**TASK STATEMENT**
Type out all the records word for word. Any pictures are to be left out.

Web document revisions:
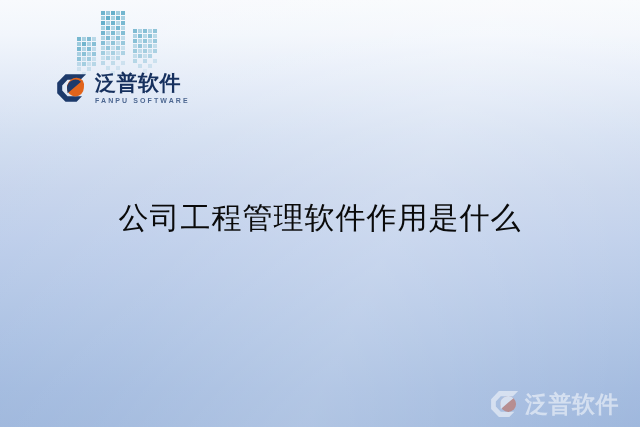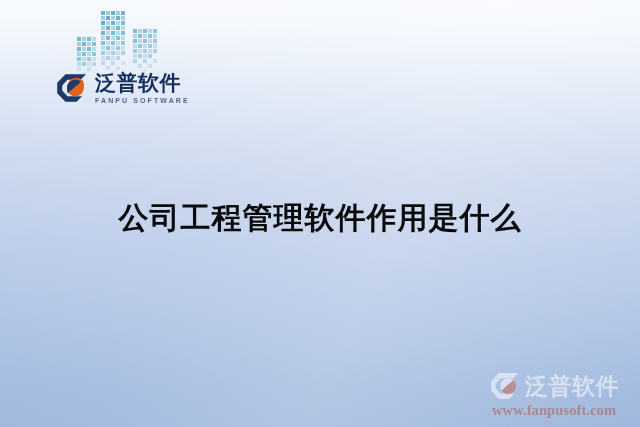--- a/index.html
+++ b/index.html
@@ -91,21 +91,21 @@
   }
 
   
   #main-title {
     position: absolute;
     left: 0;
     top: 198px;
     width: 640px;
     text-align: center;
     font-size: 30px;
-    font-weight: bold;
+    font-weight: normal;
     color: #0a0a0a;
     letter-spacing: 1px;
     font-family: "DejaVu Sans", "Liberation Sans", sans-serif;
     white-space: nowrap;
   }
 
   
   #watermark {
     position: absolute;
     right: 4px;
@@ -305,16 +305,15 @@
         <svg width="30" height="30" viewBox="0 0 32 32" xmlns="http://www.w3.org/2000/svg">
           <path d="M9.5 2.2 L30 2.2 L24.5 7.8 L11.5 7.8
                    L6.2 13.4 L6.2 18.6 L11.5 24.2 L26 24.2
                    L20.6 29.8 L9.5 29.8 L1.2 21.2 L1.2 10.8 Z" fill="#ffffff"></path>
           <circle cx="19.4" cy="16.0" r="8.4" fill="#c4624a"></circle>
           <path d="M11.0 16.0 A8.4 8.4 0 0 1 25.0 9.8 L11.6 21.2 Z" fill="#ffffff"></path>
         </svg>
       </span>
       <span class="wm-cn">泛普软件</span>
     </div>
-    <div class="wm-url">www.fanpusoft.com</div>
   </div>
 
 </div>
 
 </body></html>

**SOLUTION FOR THIS EXERCISE**
--- a/index.html
+++ b/index.html
@@ -91,21 +91,21 @@
   }
 
   
   #main-title {
     position: absolute;
     left: 0;
     top: 198px;
     width: 640px;
     text-align: center;
     font-size: 30px;
-    font-weight: bold;
+    font-weight: normal;
     color: #0a0a0a;
     letter-spacing: 1px;
     font-family: "DejaVu Sans", "Liberation Sans", sans-serif;
     white-space: nowrap;
   }
 
   
   #watermark {
     position: absolute;
     right: 4px;
@@ -305,16 +305,15 @@
         <svg width="30" height="30" viewBox="0 0 32 32" xmlns="http://www.w3.org/2000/svg">
           <path d="M9.5 2.2 L30 2.2 L24.5 7.8 L11.5 7.8
                    L6.2 13.4 L6.2 18.6 L11.5 24.2 L26 24.2
                    L20.6 29.8 L9.5 29.8 L1.2 21.2 L1.2 10.8 Z" fill="#ffffff"></path>
           <circle cx="19.4" cy="16.0" r="8.4" fill="#c4624a"></circle>
           <path d="M11.0 16.0 A8.4 8.4 0 0 1 25.0 9.8 L11.6 21.2 Z" fill="#ffffff"></path>
         </svg>
       </span>
       <span class="wm-cn">泛普软件</span>
     </div>
-    <div class="wm-url">www.fanpusoft.com</div>
   </div>
 
 </div>
 
 </body></html>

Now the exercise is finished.